And you can bet that as Bearing begins to shuffle off her mortal coil, her biting, blackly comic sense of humor will come in handy. How else to fight back against the grueling experimental treatments for her Stage 4 “advanced metastatic ovarian cancer” at a Boston teaching hospital — a place where the opening line to every medical practitioner’s visit begins with the annoyingly perky question: “How are you feeling today?”

Kriydell Galima wheels Lisa Tejero in The Hypocrites’ production of Margaret Edson’s play “Wit.” (Photo: Joe Mazza)

Kriydell Galima wheels Lisa Tejero in The Hypocrites’ production of Margaret Edson’s play “Wit.” (Photo: Joe Mazza)

Edson’s play — the only one this now 55-year-old elementary school teacher (and scholar) has penned to date — is brutally honest, wonderfully literate and, of course, often painfully difficult to watch. But perhaps that is all the more reason to see this production. Directed by Marti Lyons, it features a whip-smart, ultimately crushing performance by Lisa Tejero in a work that comes with all the demands of a solo turn, even though the play also features some crucial supporting characters who have been ideally cast with the same multi-ethnic cross-section now evident in every big-city hospital.

‘WIT’

Recommended

When: Through Feb. 19

Where: The Hypocrites at

The Den Theatre, 1329 N. Milwaukee

Tickets: $36

Info: http://www.the-hypocrites.com.

Run time: 1 hour and 40 minutes with no intermission

Bearing’s diagnosis is delivered with plenty of medical textbook jargon and very little emotional empathy by the hospital’s elegant chief oncologist, Dr. Kelekian (Robert Cornelius), who then passes her on to a young resident, Jason Posner (Eduardo Xavier Curley-Carrillo). Jason just happens to have taken one of her literature classes years earlier, a fact that makes this rather laughably squeamish physician even more ill-at-ease when examining her.

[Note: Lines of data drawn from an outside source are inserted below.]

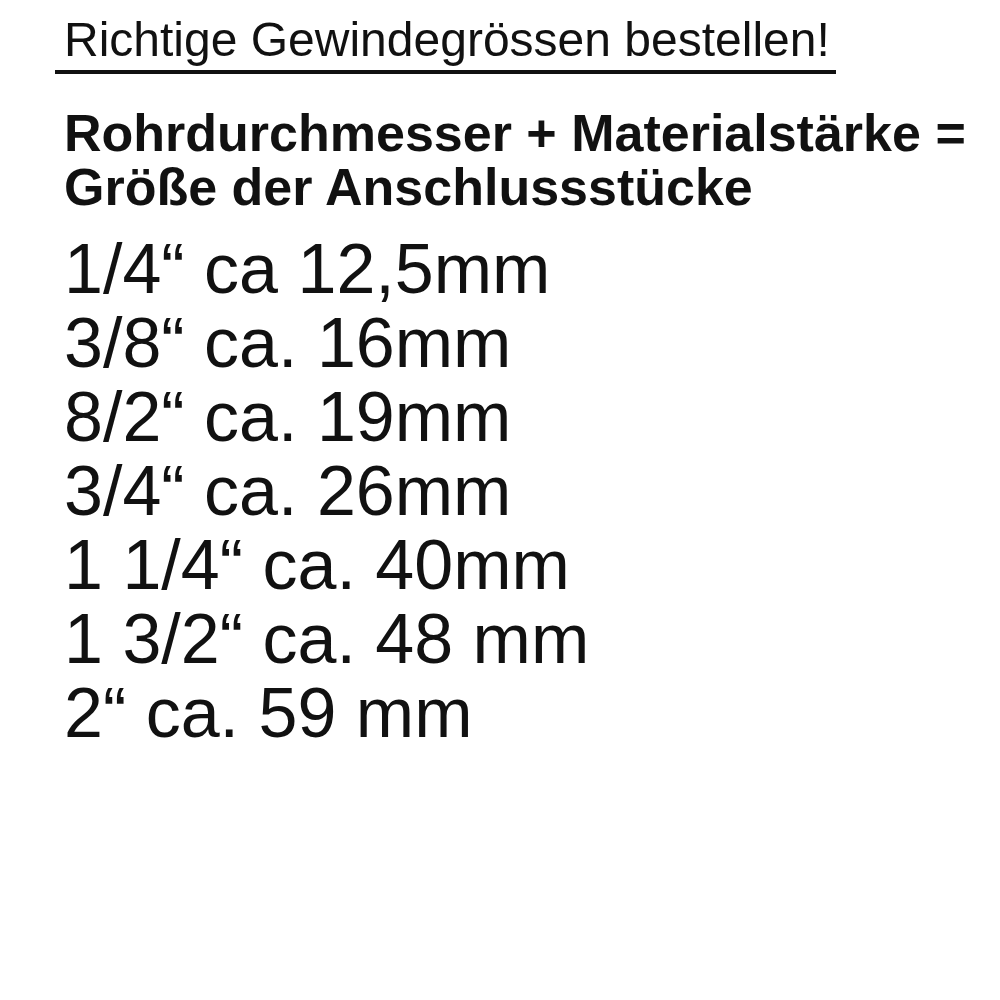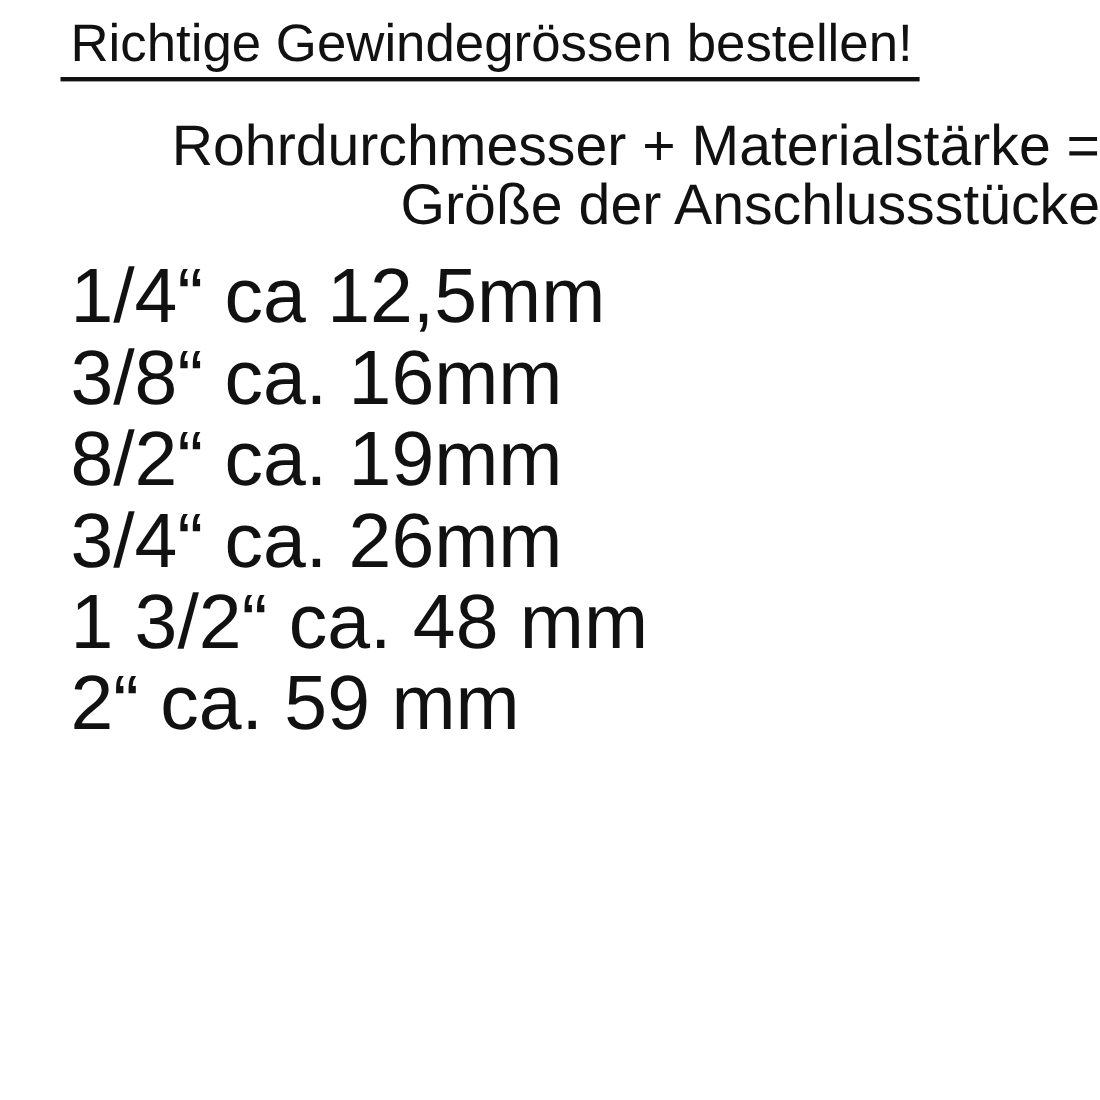"Rohrdurchmesser + Materialstärke =" .formula { font-weight: 400 -> 700; text-align: right -> none }
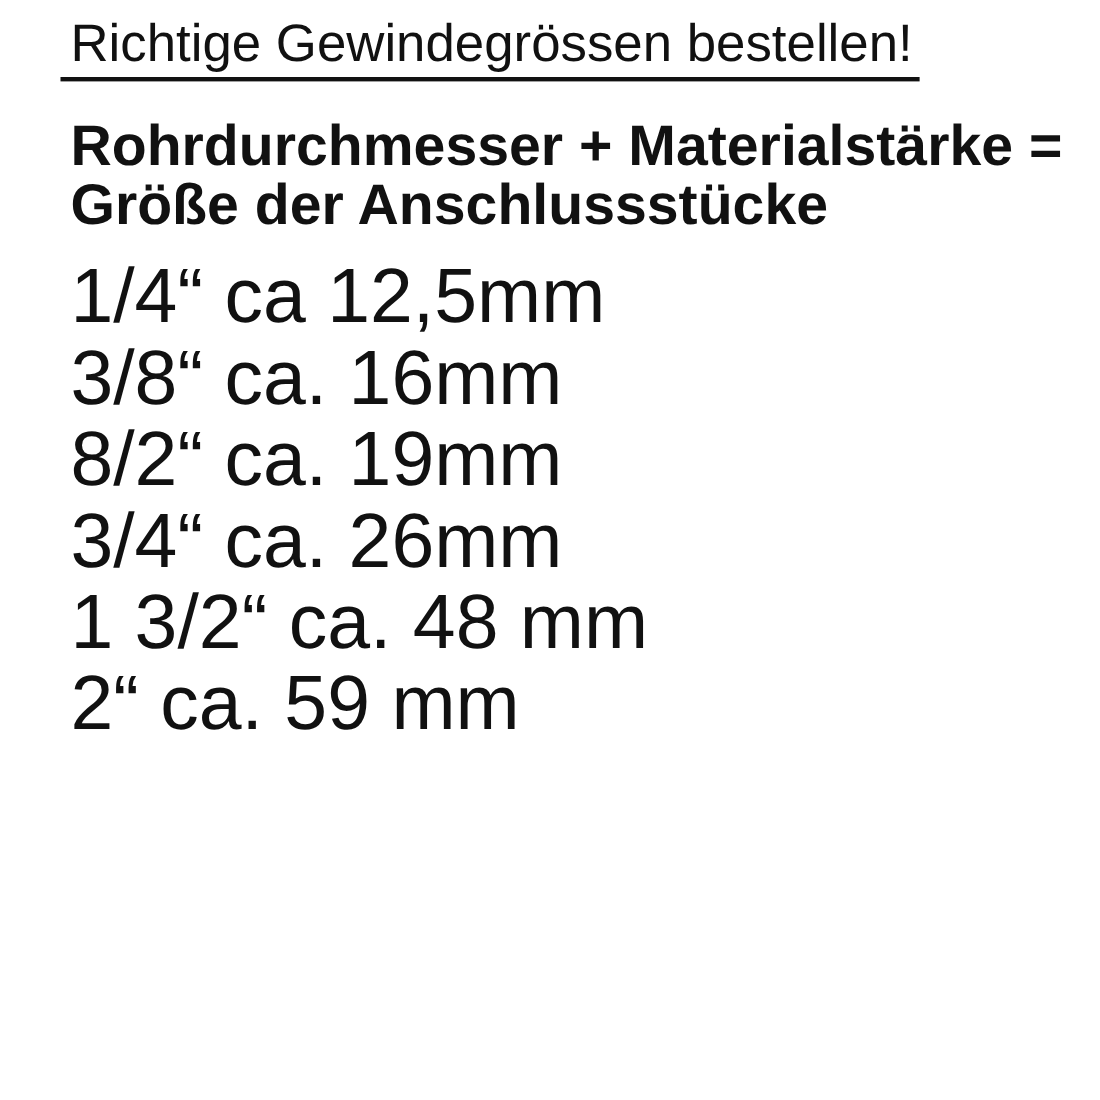"1 1/4“ ca. 40mm" div.size-row { html: none -> <div>1 1/4“ ca. 40mm</div> }
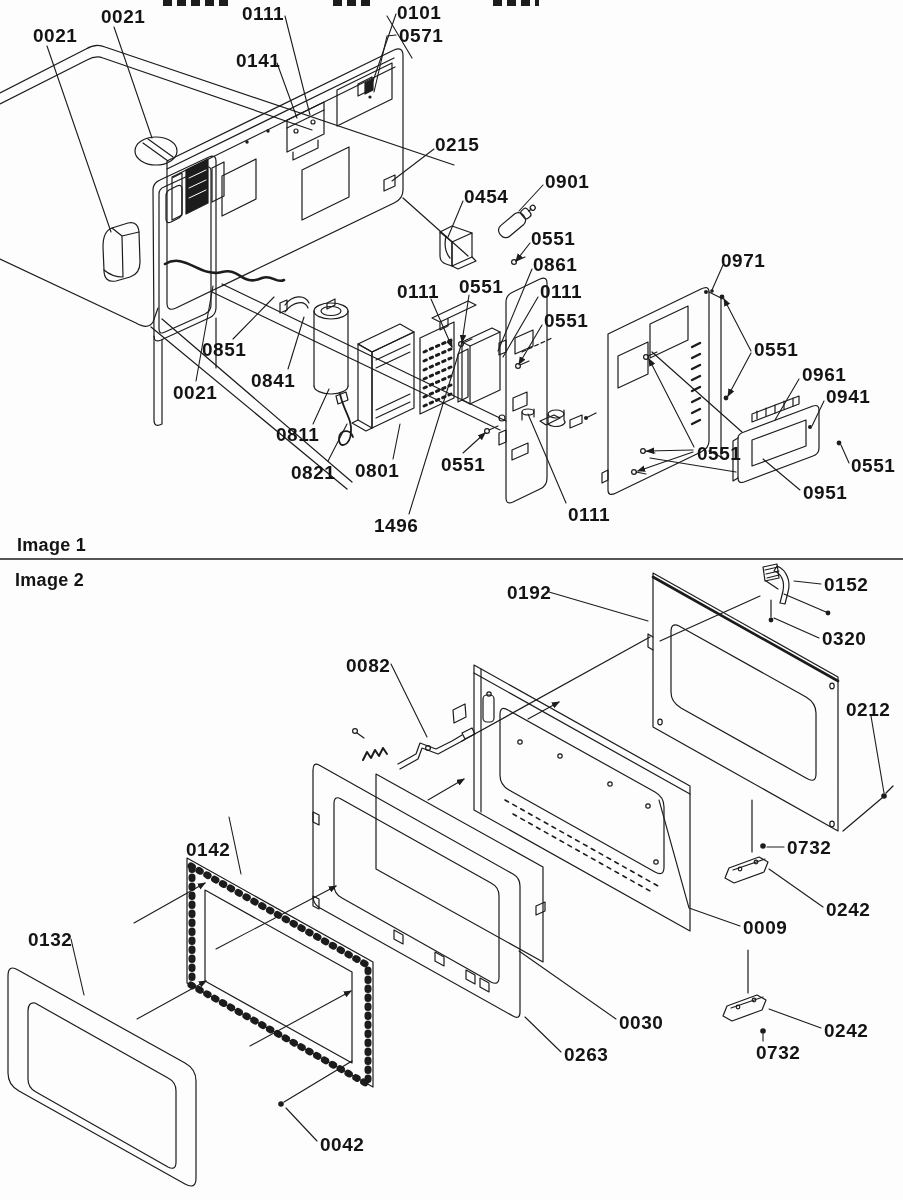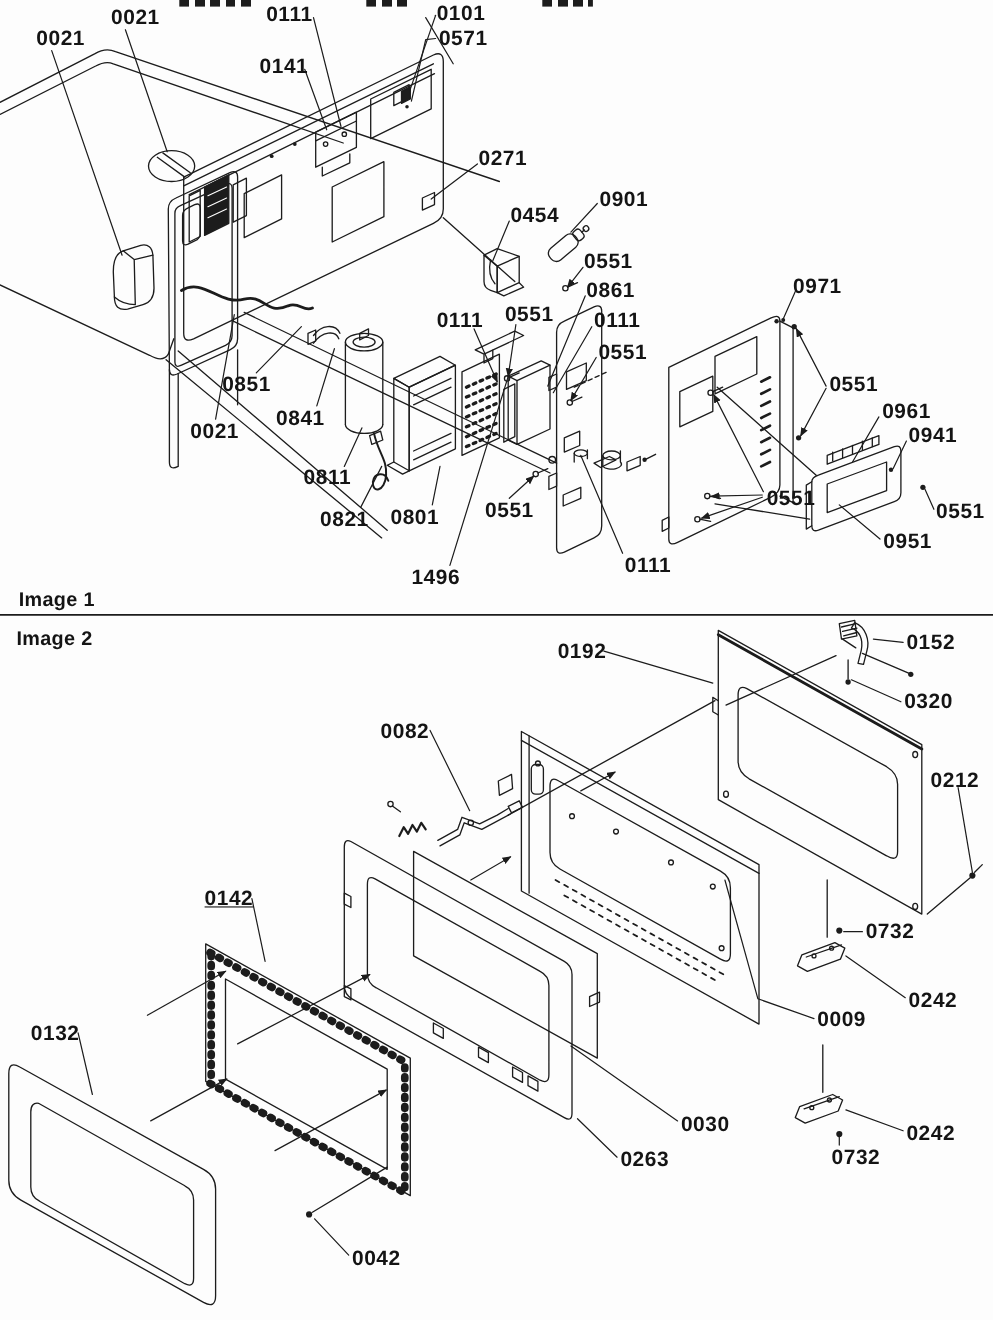"0271" div.lbl { text: 0271 -> 0215 }
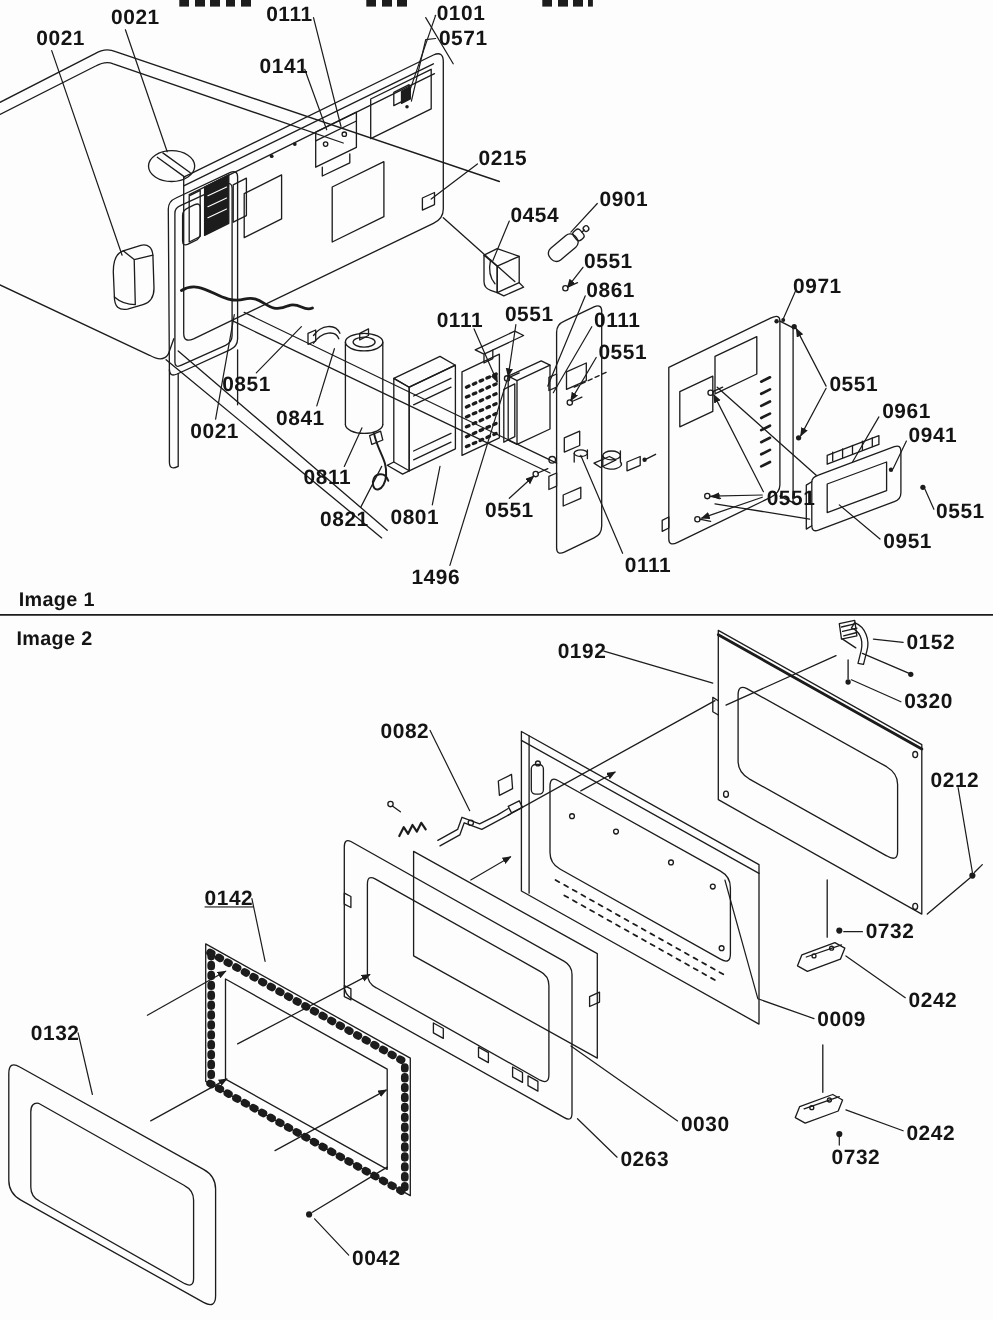"0142" div.lbl { text-decoration: underline -> none; top: 808px -> 840px }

Bearing is fiercely strong, and as demanding of herself as she has always been of others. She also is alone, with no husband or partner, no siblings, parents who have already died and university colleagues who never seem to make it to her bedside. So she naturally turns to the poems of John Donne, the brilliant English metaphysical poet in whom she has specialized, and whose work probes matters of life, death and salvation with eloquence and much questioning. In several winningly written and played scenes, Bearing also looks back at the childhood conversation with her father during which she became bewitched by words, and at her rather ruthless treatment of her mostly disengaged students.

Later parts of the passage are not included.